Sob calor extremo, Portugal recorre à União Europeia para reforçar o combate aos incêndios
Atingido por uma intensa onda de calor, Portugal decidiu, nesta sexta-feira (3), acionar o mecanismo europeu de proteção civil, além de seus acordos bilaterais com a vizinha Espanha e com o Marrocos, para obter reforços no combate aos incêndios florestais. A França também foi palco de incêndios que preocupam as autoridades.
"Decidimos, neste momento, acionar o mecanismo europeu de proteção civil, bem como os acordos bilaterais com a Espanha e com o Marrocos. Não porque nossas capacidades já estejam esgotadas, mas porque, na situação atual, todo o nosso território está exposto a um risco muito elevado", declarou o primeiro-ministro Luis Montenegro, ao fim de uma reunião do Conselho de Ministros. O governo espanhol já disponibilizou um dos dois aviões Canadair solicitados por Portugal para apoiar o combate ao fogo.
Um incêndio florestal que devasta o norte de Portugal desde a madrugada da quarta-feira para a quinta-feira deixou quatro feridos, durante o terceiro dia de uma intensa onda de calor. "Há três bombeiros com ferimentos leves e um civil gravemente ferido, com queimaduras", declarou um porta-voz da Autoridade Nacional de Proteção Civil.

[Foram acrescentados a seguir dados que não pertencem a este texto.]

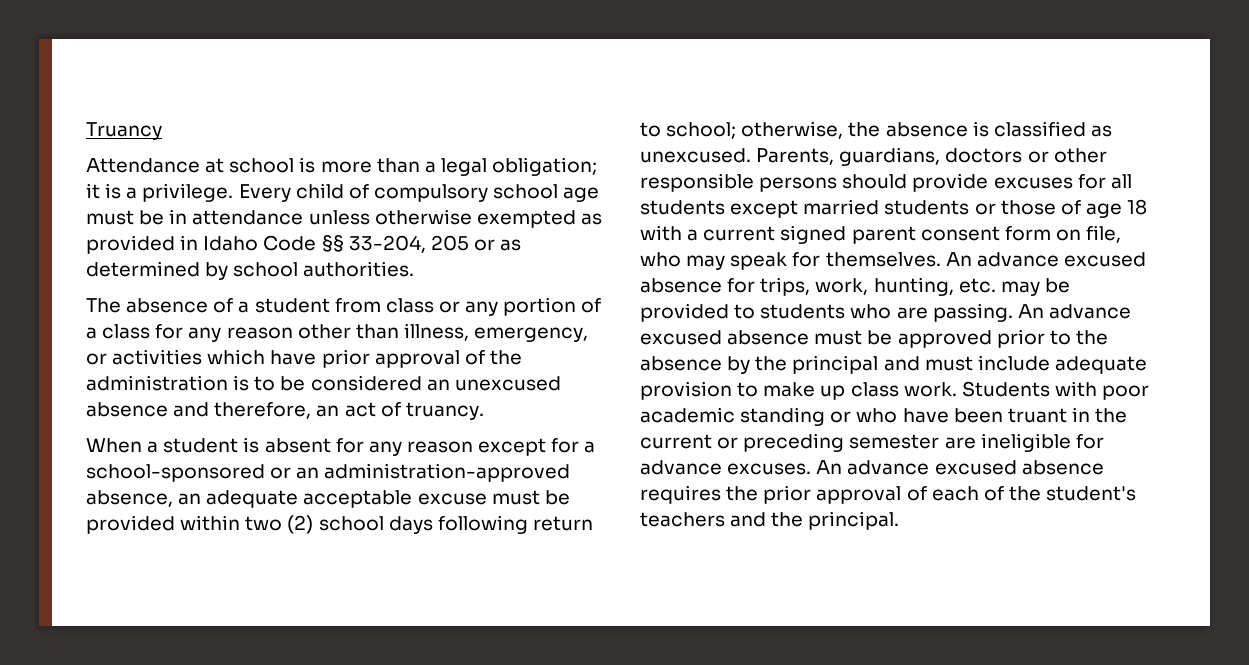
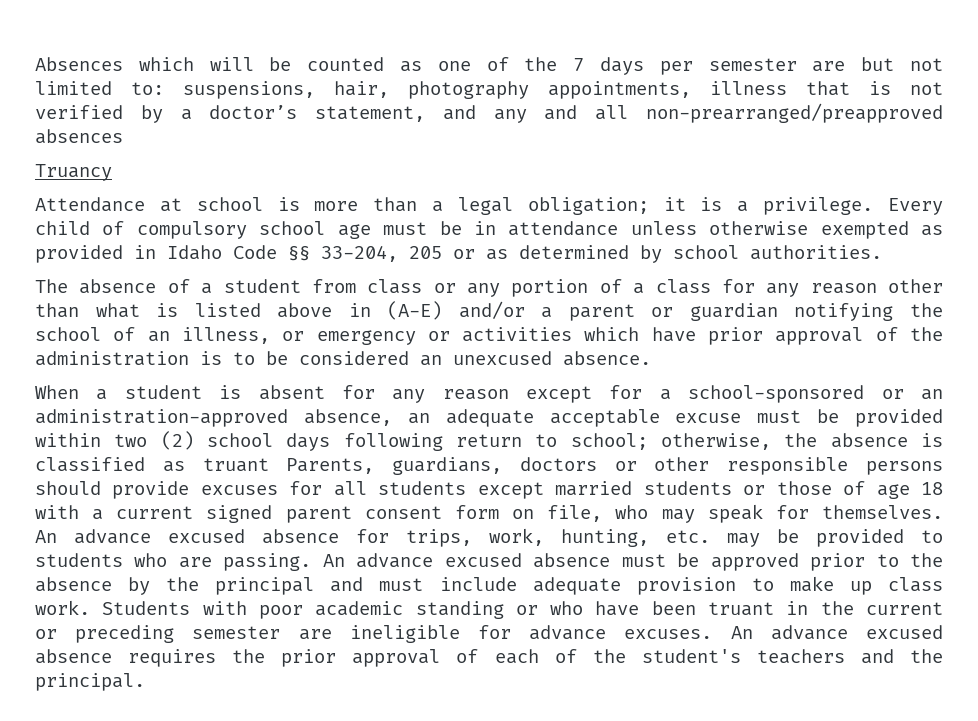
+ Absences which will be counted as one of the 7 days per semester are but not limited to: suspensions, hair, photography appointments, illness that is not verified by a doctor’s statement, and any and all non-prearranged/preapproved absences
- The absence of a student from class or any portion of a class for any reason other than illness, emergency, or activities which have prior approval of the administration is to be considered an unexcused absence and therefore, an act of truancy.
+ The absence of a student from class or any portion of a class for any reason other than what is listed above in (A-E) and/or a parent or guardian notifying the school of an illness, or emergency or activities which have prior approval of the administration is to be considered an unexcused absence.
- otherwise, the absence is classified as unexcused. Parents, guardians, doctors or other responsible persons should provide excuses for all students except married students or those of age 18 with a current signed parent consent form on file, who may speak for themselves.
+ otherwise, the absence is classified as truant Parents, guardians, doctors or other responsible persons should provide excuses for all students except married students or those of age 18 with a current signed parent consent form on file, who may speak for themselves.

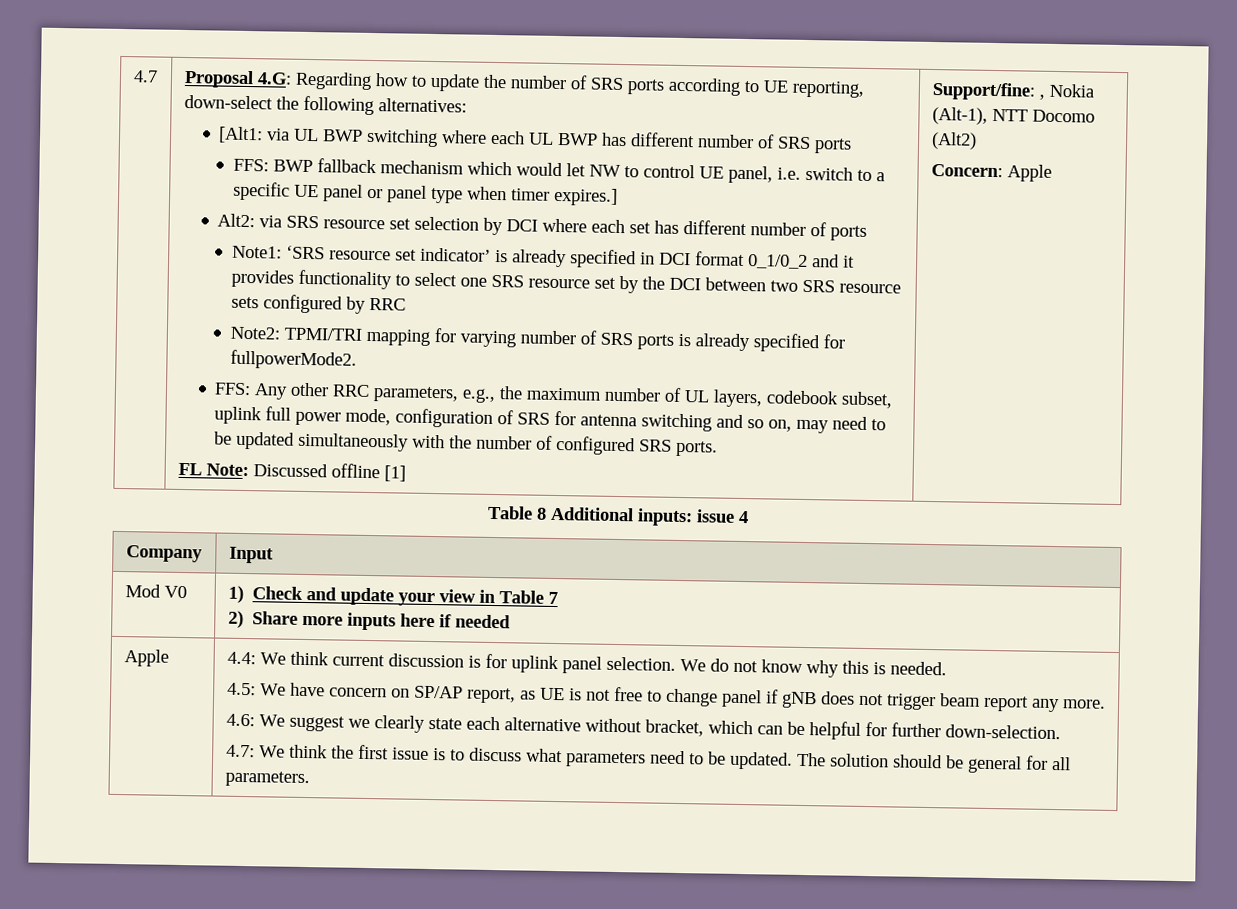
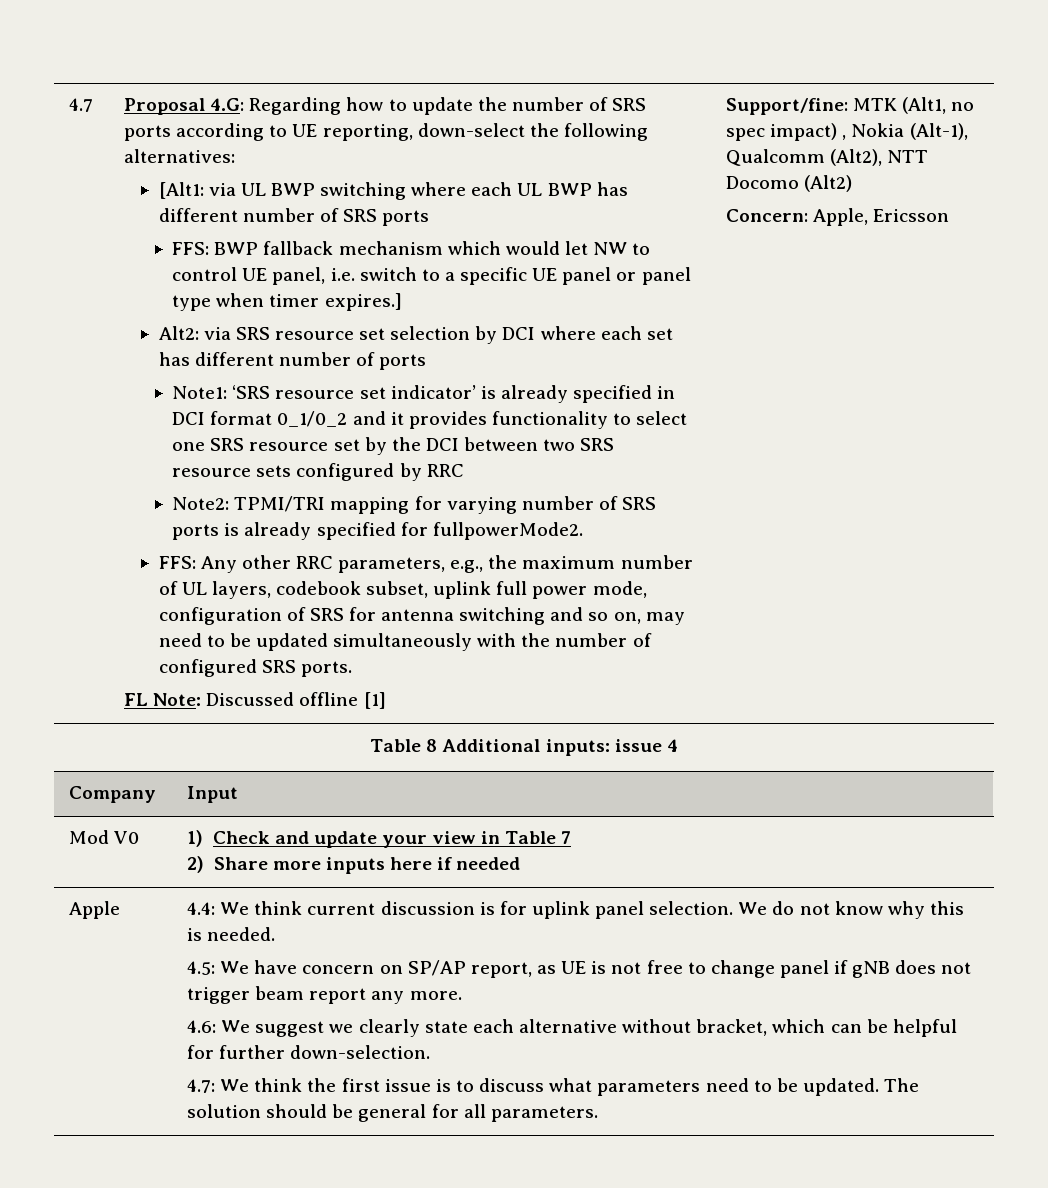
- Support/fine: , Nokia (Alt-1), NTT Docomo (Alt2)
+ Support/fine: MTK (Alt1, no spec impact) , Nokia (Alt-1), Qualcomm (Alt2), NTT Docomo (Alt2)
- Concern: Apple
+ Concern: Apple, Ericsson

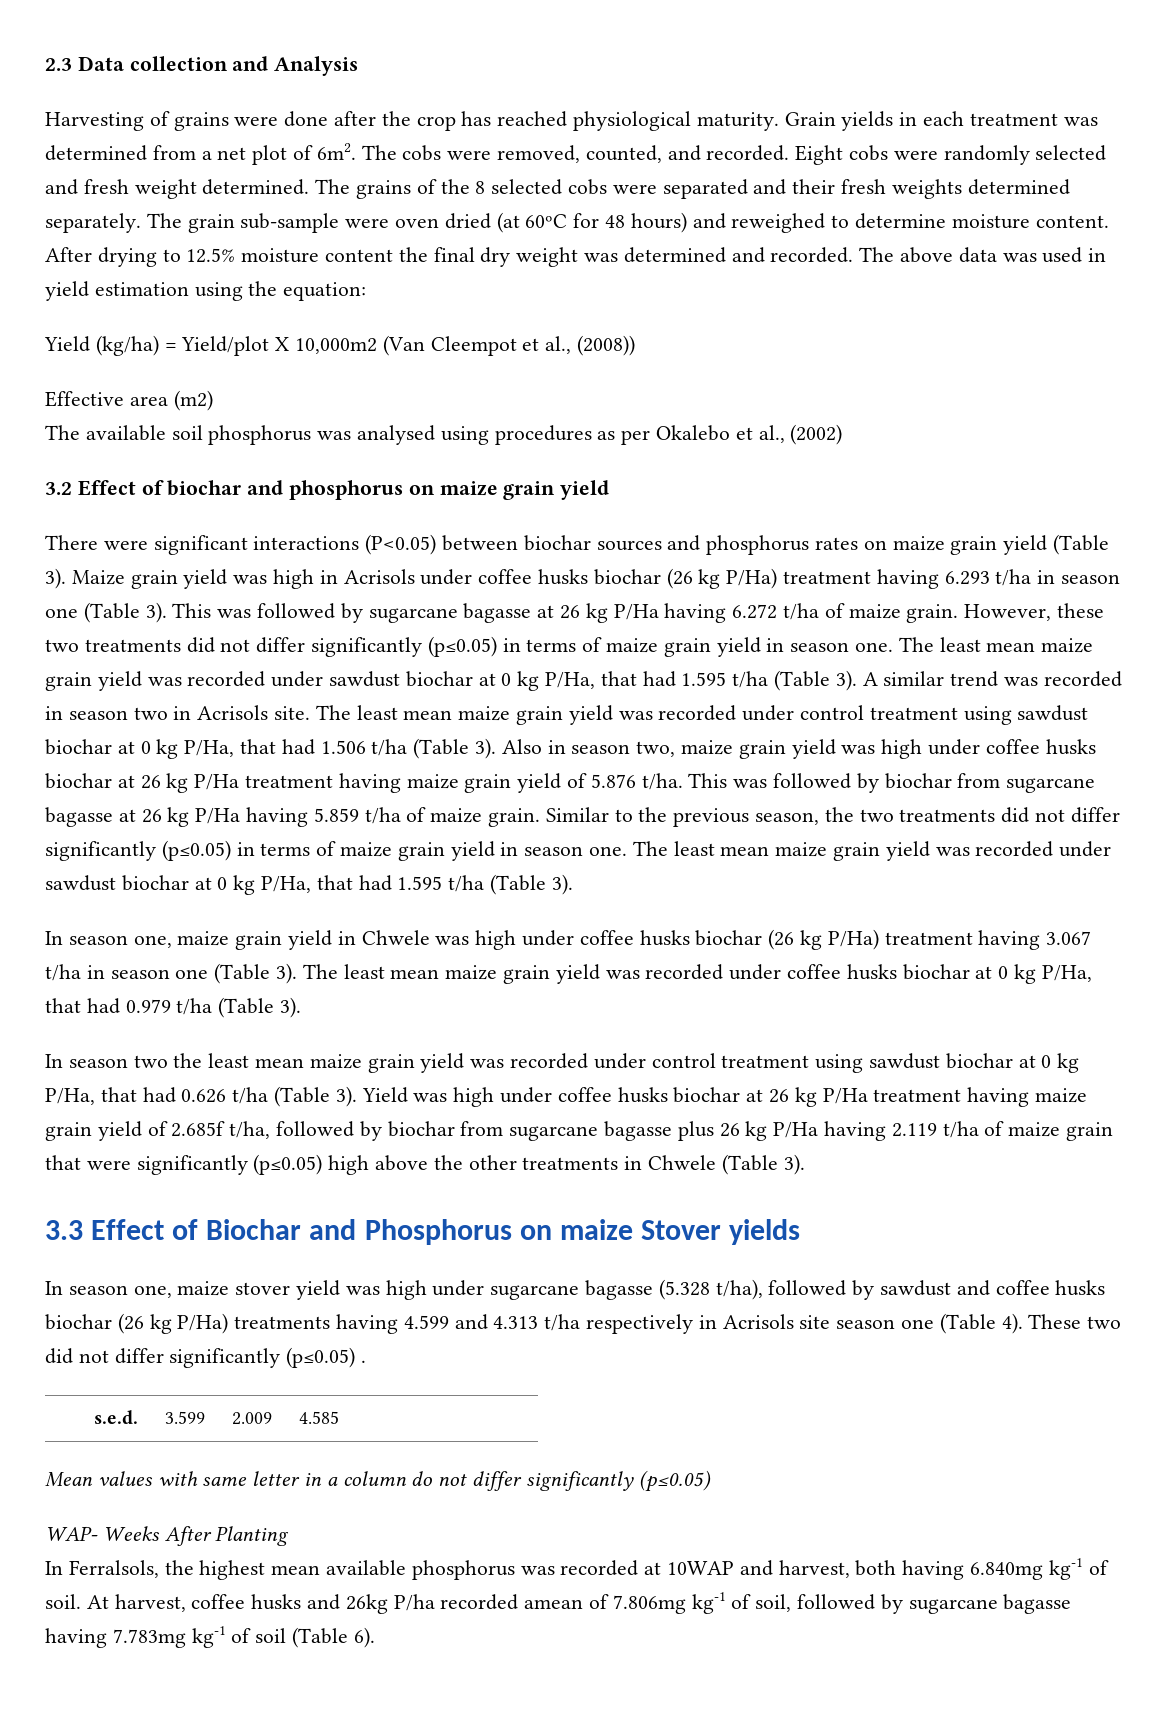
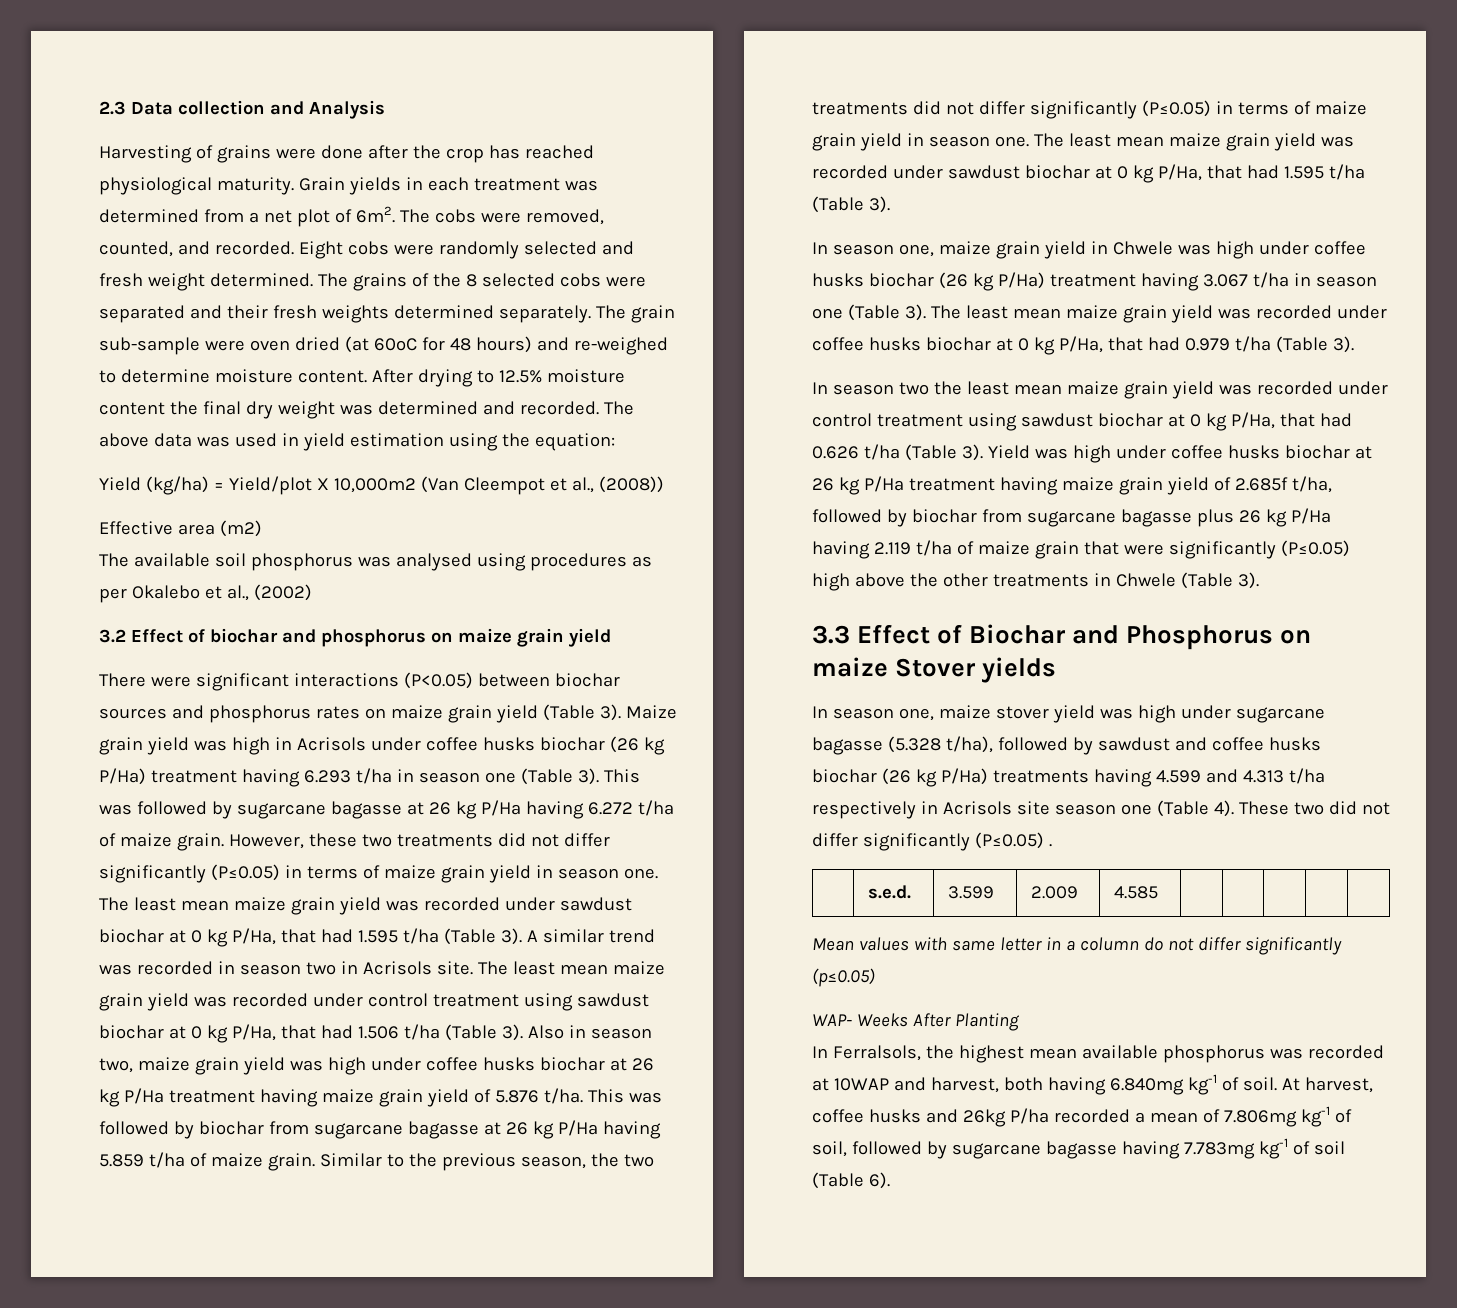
- The grain sub-sample were oven dried (at 60ºC for 48 hours) and reweighed to determine moisture content.
+ The grain sub-sample were oven dried (at 60ºC for 48 hours) and re-weighed to determine moisture content.
- However, these two treatments did not differ significantly (p≤0.05) in terms of maize grain yield in season one.
+ However, these two treatments did not differ significantly (P≤0.05) in terms of maize grain yield in season one.
- Similar to the previous season, the two treatments did not differ significantly (p≤0.05) in terms of maize grain yield in season one.
+ Similar to the previous season, the two treatments did not differ significantly (P≤0.05) in terms of maize grain yield in season one.
- Yield was high under coffee husks biochar at 26 kg P/Ha treatment having maize grain yield of 2.685f t/ha, followed by biochar from sugarcane bagasse plus 26 kg P/Ha having 2.119 t/ha of maize grain that were significantly (p≤0.05) high above the other treatments in Chwele (Table 3).
+ Yield was high under coffee husks biochar at 26 kg P/Ha treatment having maize grain yield of 2.685f t/ha, followed by biochar from sugarcane bagasse plus 26 kg P/Ha having 2.119 t/ha of maize grain that were significantly (P≤0.05) high above the other treatments in Chwele (Table 3).
- These two did not differ significantly (p≤0.05) .
+ These two did not differ significantly (P≤0.05) .
- At harvest, coffee husks and 26kg P/ha recorded amean of 7.806mg kg-1 of soil, followed by sugarcane bagasse having 7.783mg kg-1 of soil (Table 6).
+ At harvest, coffee husks and 26kg P/ha recorded a mean of 7.806mg kg-1 of soil, followed by sugarcane bagasse having 7.783mg kg-1 of soil (Table 6).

O incêndio, que começou nas primeiras horas da quinta-feira no município de Vouzela, no distrito de Viseu, mobilizava, nesta sexta-feira, cerca de mil bombeiros, apoiados por aproximadamente 300 veículos e oito aviões e helicópteros. Outros quatro focos de menores dimensões também eram combatidos por pelo menos uma centena de bombeiros cada.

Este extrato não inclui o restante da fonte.